Dedicated married couple Annie (McAdams) and Max (Bateman) constantly join their group of friends for a weekly game night, which also acts as a welcome distraction from their ongoing debate on whether they should start a family (she’s always pro, and well he’s against in a never-ending spiral). However, their sacred gaming tradition falls apart like a Jenga tower on a wobbly table when Max’s irritatingly successful estranged brother, Brooks (Chandler), stages an elaborate murder mystery – complete with fake thugs, blood packets and even going as far to involve federal figures – only for it to be interrupted, forcing the pair and their group of close pals to save him from the clutches of actual criminals. What follows during the film is a delightfully absurd, terrifically dark and wickedly funny mission to find Max’s brother.

This may sound like it’s going to run askew during its particularly tight-as-a-whip 100 minute running time, and granted it isn’t a perfectly flat-out run of laughs – during a saccharine moment during a game of Pictionary that openly jars given it’s surrounding madness – yet the film has plenty on offer as Daly and Goldstein, helped by Mark Perez (co-writer of ‘Herbie: Fully Loaded’), throw plenty of twists at the audience, mostly at the characters’ expense. It’s funny in that sense – in particular it’s the physical objects that generate the most laughs. Though it’s not as if the film is exactly original in its casting choices. For this you might blame the choosing of Jason Bateman – a safe bet – but it’s one where the film suffers in the long run.

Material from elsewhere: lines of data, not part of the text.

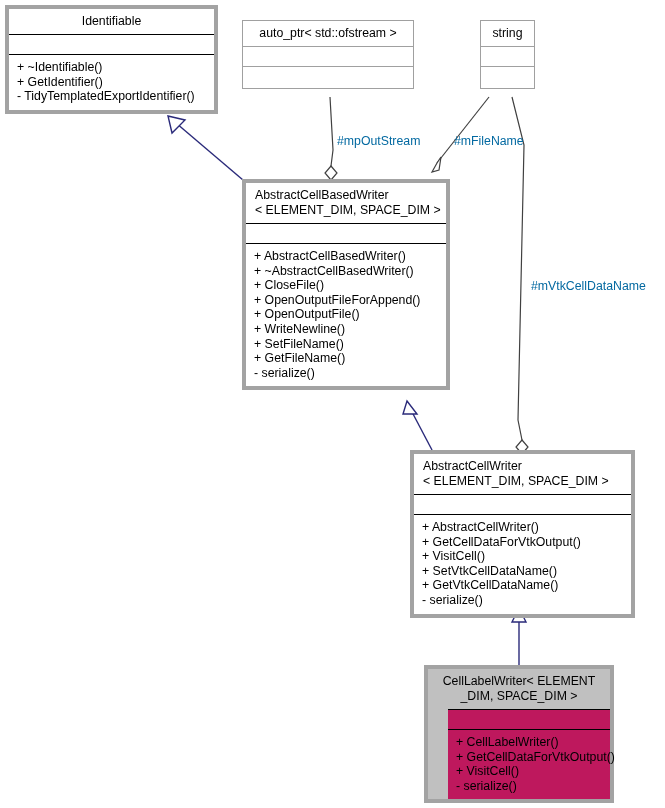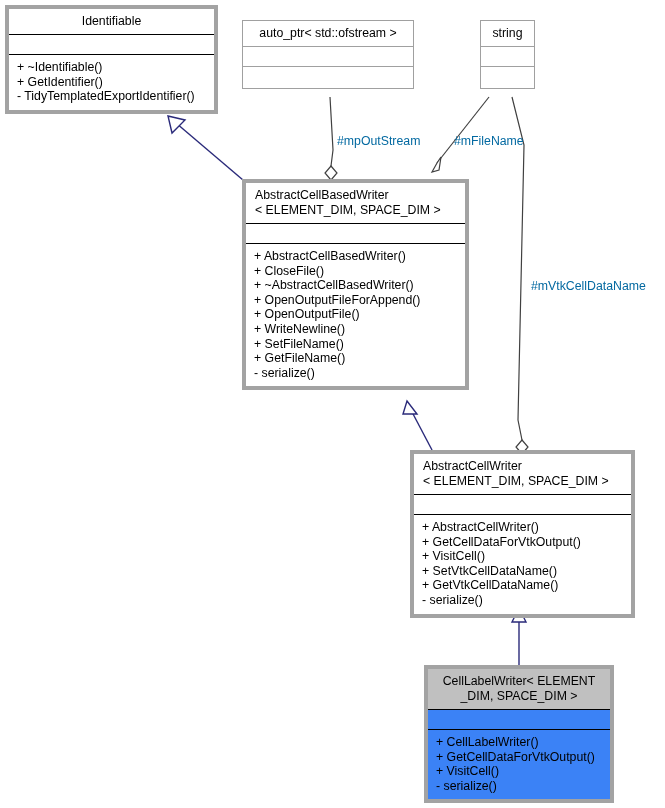--- a/index.html
+++ b/index.html
@@ -138,7 +138,7 @@
     <div class="sec-ops" style="height:21px; padding:0;"></div>
   </div>
 
-  <div class="uml-class" style="left:242px; top:179px; width:227px;">
+  <div class="uml-class" style="left:242px; top:179px; width:208px;">
     <div class="sec-title" style="text-align:left; padding-left:9px;">AbstractCellBasedWriter
 &lt; ELEMENT_DIM, SPACE_DIM &gt;</div>
     <div class="sec-attrs"></div>

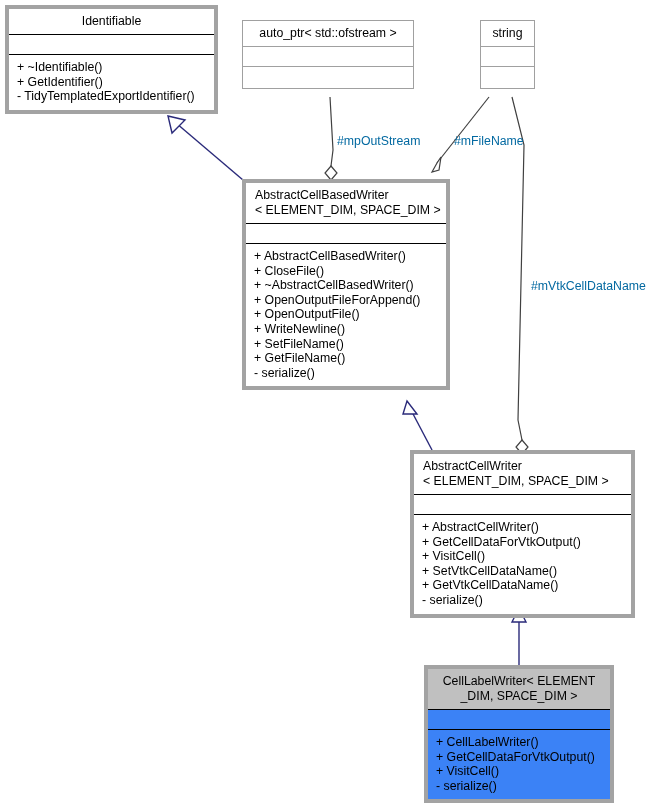--- a/index.html
+++ b/index.html
@@ -144,8 +144,8 @@
     <div class="sec-attrs"></div>
     <div class="sec-ops">
       <div class="op-line">+ AbstractCellBasedWriter()</div>
+      <div class="op-line">+ ~AbstractCellBasedWriter()</div>
       <div class="op-line">+ CloseFile()</div>
-      <div class="op-line">+ ~AbstractCellBasedWriter()</div>
       <div class="op-line">+ OpenOutputFileForAppend()</div>
       <div class="op-line">+ OpenOutputFile()</div>
       <div class="op-line">+ WriteNewline()</div>

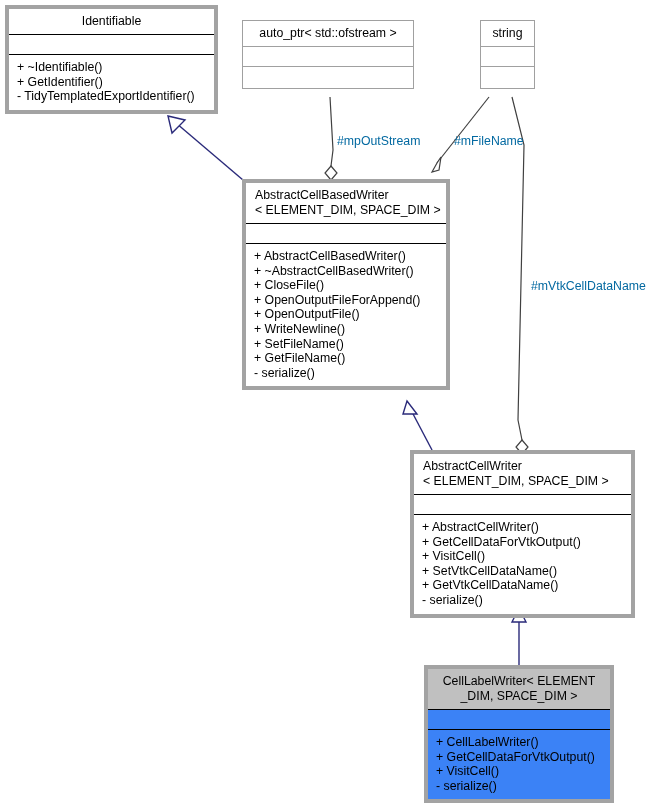--- a/index.html
+++ b/index.html
@@ -40,7 +40,8 @@
   }
   .uml-class.filled .sec-attrs,
   .uml-class.filled .sec-ops {
-    background: #3b82f6;
+    background: #be185d;
+    margin-left: 20px;
   }
   .sec-title {
     text-align: center;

Yet, amid the unfolding madness the film happily gives its supporting players something to do. There’s the handsomely dim-witted Billy Magnussen, who finds himself unexpectedly falling for Sarah (Horgan), but the real show-stealer is Jesse Plemmons’ creepy westie-loving police-man. The film isn’t just after mindless laughs that will have you wetting yourself (admittedly you still do) and it doesn’t resort to slapstick territory. Instead, the film has a razor-sharp screenplay and a fleshed character story, giving us lead characters that we actually care about. How often can we say that about a comedy?

VERDICT: With a terrifically talented cast turned loose on a loaded premise with a whip-smart script, ‘Game Night’ is definitely more exciting than the real thing.